St. Tönis: Die Prinzessin hat das Sagen

Rathaussturm: Jessica I. und ihre Möhnen haben bei miesem Wetter die Macht an sich gerissen.

St. Tönis. Prinzessin Jessica I. gurrte, Prinzessin Jessica schnurrte. Und das alles, um den Bürgermeister Albert Schwarz zur Aufgabe seiner Rathaus-Festung zu bewegen. Mehr als die Übertragung ihrer schönen Stimme gab die Lautsprecher-Anlage aber nicht her: Was sie sagte, konnte man am Rande des Marktplatzes beim besten Willen nicht verstehen.

Die Prinzessin stellte dem Bürgermeister unlösbare Aufgaben: Er sollte das diesjährige Karnevals-Motto "Wer feiert und lacht ist immer im Recht" ins Lateinische übersetzen. Eine Übung, die dem ehemaligen Mathe- und Physiklehrer Albert Schwarz nicht gelang. Trotzdem dauerte es unter der bewährten Moderation von Guido Beckers bis halb sieben, bis er sich endlich bewegen ließ, den Schlüssel abzugeben. Begonnen hatte der Sturm schon vor sechs Uhr. Eine lange Zeit bei denkbar schlechtem Wetter.

"So war es bei uns im letzten Jahr auch", erinnerte sich Helga Thelen, die Vorjahrsprinzessin. "Nelkensamstagmorgen hat es so geschneit, dass ich schon dachte, der Zug in Vorst würde ausfallen." Zum Nachmittag hin war es dann sonnig. "Und so wird es in diesem Jahr auch sein." Seit ihrer Amtsführung sieht sie Karneval mit anderen Augen. "Jetzt weiß ich, wie viel Arbeit dahinter steckt." Ihr Mann Hajo hatte sich unter einer friedhofsblonden Lockenperücke verborgen, um eine Aufenthaltsgenehmigung unter den zahlreichen maskierten alten Weibern zu bekommen.
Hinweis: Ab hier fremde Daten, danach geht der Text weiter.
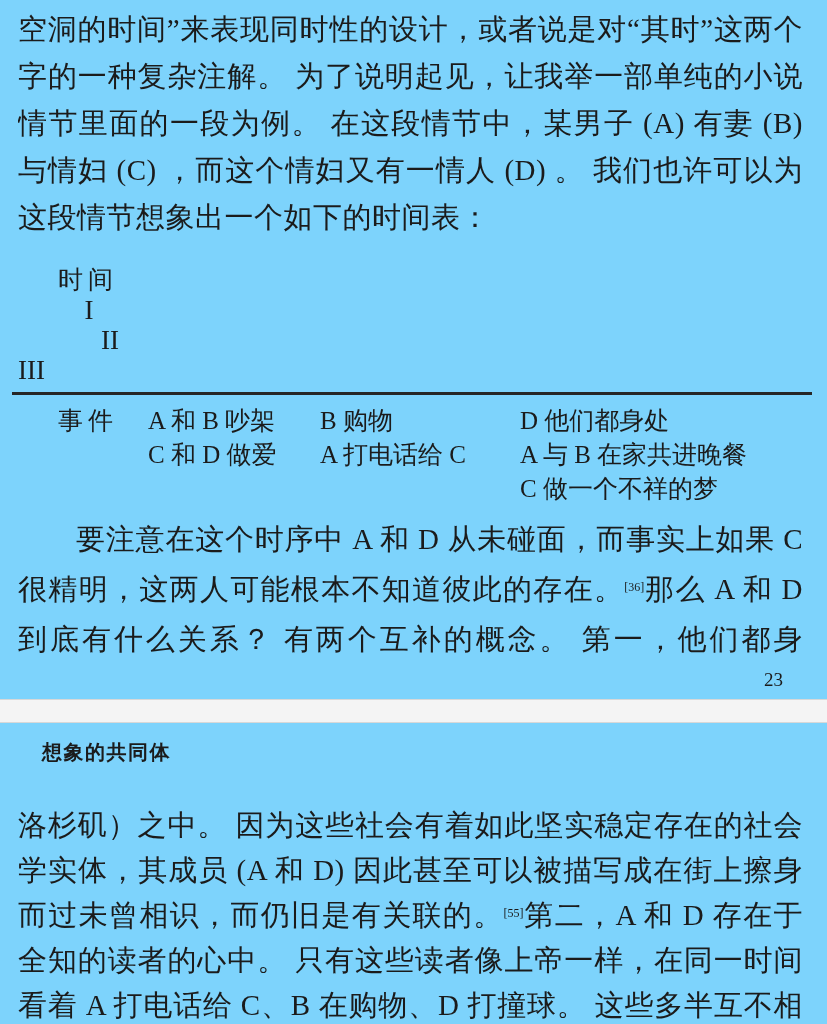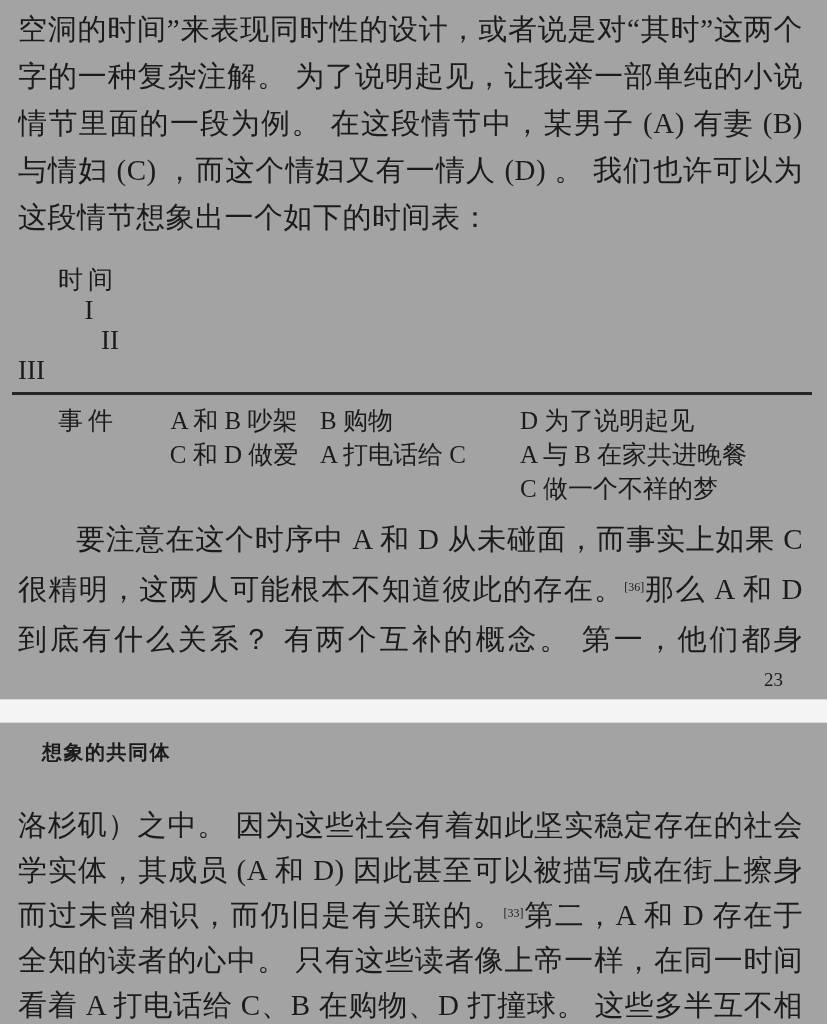--- a/index.html
+++ b/index.html
@@ -6,21 +6,21 @@
   html, body {
     margin: 0;
     padding: 0;
     background: #ffffff;
   }
   .canvas {
     position: relative;
     width: 827px;
     height: 1024px;
     overflow: hidden;
-    background: #a3a3a3;
+    background: #7dd3fc;
     color: #1b1b1b;
     font-family: "Liberation Serif", "DejaVu Serif", serif;
   }
   
   .page-half.upper {
     padding: 6px 24px 0 18px;
   }
   .par {
     margin: 0;
     font-size: 29px;
@@ -52,21 +52,21 @@
     line-height: 30px;
     flex-direction: column;
   }
   .tt-c0 {
     width: 130px;
     padding-left: 40px;
     box-sizing: border-box;
     letter-spacing: 5px;
     flex: none;
   }
-  .tt-c1 { width: 172px; flex: none; text-align: center; }
+  .tt-c1 { width: 172px; flex: none; }
   .tt-c2 { width: 200px; flex: none; }
   .tt-c3 { flex: 1; }
   .tt-period {
     text-align: center;
     font-size: 27px;
     font-weight: normal;
   }
   .tt-c1.tt-period { padding-right: 30px; box-sizing: border-box; }
   .tt-c2.tt-period { padding-right: 16px; box-sizing: border-box; }
   .tt-rule {
@@ -143,34 +143,34 @@
         <div class="tt-c0">事件</div>
         <div class="tt-c1">
           <div class="tt-line">A 和 B 吵架</div>
           <div class="tt-line">C 和 D 做爱</div>
         </div>
         <div class="tt-c2">
           <div class="tt-line">B 购物</div>
           <div class="tt-line">A 打电话给 C</div>
         </div>
         <div class="tt-c3">
-          <div class="tt-line">D 为了说明起见</div>
+          <div class="tt-line">D 他们都身处</div>
           <div class="tt-line">A 与 B 在家共进晚餐</div>
           <div class="tt-line">C 做一个不祥的梦</div>
         </div>
       </div>
     </div>
 
     <p class="par par2"><span>要注意在这个时序中 A 和 D 从未碰面，而事实上如果 C 很精明，这两人可能根本不知道彼此的存在。</span><sup class="fn">[36]</sup><span>那么 A 和 D 到底有什么关系？ 有两个互补的概念。 第一，他们都身处“社会” （如西撒克斯、卢卑克、</span></p>
 
     <div class="page-number">23</div>
   </section>
 
   <div class="page-separator"></div>
 
   <section class="page-half lower">
 
     <div class="running-header">想象的共同体</div>
 
-    <p class="par par-lower"><span>洛杉矶）之中。 因为这些社会有着如此坚实稳定存在的社会学实体，其成员 (A 和 D) 因此甚至可以被描写成在街上擦身而过未曾相识，而仍旧是有关联的。</span><sup class="fn">[33]</sup><span>第二，A 和 D 存在于全知的读者的心中。 只有这些读者像上帝一样，在同一时间看着 A 打电话给 C、B 在购物、D 打撞球。 这些多半互不相识的行为者，在由时钟与日历所界定的同一个时间，做所有这些动作，而这一事实则显示了这个由作者在读者心中唤起的想象的世界的新颖与史无前例。</span></p>
+    <p class="par par-lower"><span>洛杉矶）之中。 因为这些社会有着如此坚实稳定存在的社会学实体，其成员 (A 和 D) 因此甚至可以被描写成在街上擦身而过未曾相识，而仍旧是有关联的。</span><sup class="fn">[55]</sup><span>第二，A 和 D 存在于全知的读者的心中。 只有这些读者像上帝一样，在同一时间看着 A 打电话给 C、B 在购物、D 打撞球。 这些多半互不相识的行为者，在由时钟与日历所界定的同一个时间，做所有这些动作，而这一事实则显示了这个由作者在读者心中唤起的想象的世界的新颖与史无前例。</span></p>
   </section>
 
 </div>
 
 </body></html>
Mit dem Rathaussturm sind nicht alle zufrieden. "Das wird immer langweiliger hier in St. Tönis", meckert einer, der am Rande des Marktplatzes ausharrt. "Man versteht nichts und es dauert ewig." In Köln und Düsseldorf ginge das viel schneller.

Das sieht Prinzessin JessicaI. ganz anders. "Mit dem, was hier in St. Tönis los ist, kann Köln nicht mithalten", sagt sie begeistert. Sie genießt diesen Alt-Weiber-Donnerstag, an dem sie das Sagen hat. "Du kriegst das Mikro heute nicht!" bescheidet sie ihrem Mann Prinz Lothar I.

Schließlich sind es mindestens 20 Möhnen, die den Bürgermeister samt Schlüssel zur Bühne schieben - weibliche Wesen, die sich noch maskieren müssen, um bei "Alt-Weiber" mitzumachen, Schülerinnen des Michael-Ende-Gymnasiums. "Die haben dort einen Lehrer, der den Karneval fördert", weiß Helga Thelen.

Im Rathaus wird derweil eifrig gefeiert, und als die Narren es endlich erstürmen können, ist das Buffet bereits leer gegessen. Die Mitarbeiter aus Politik und Verwaltung lassen es sich offenbar gut gehen.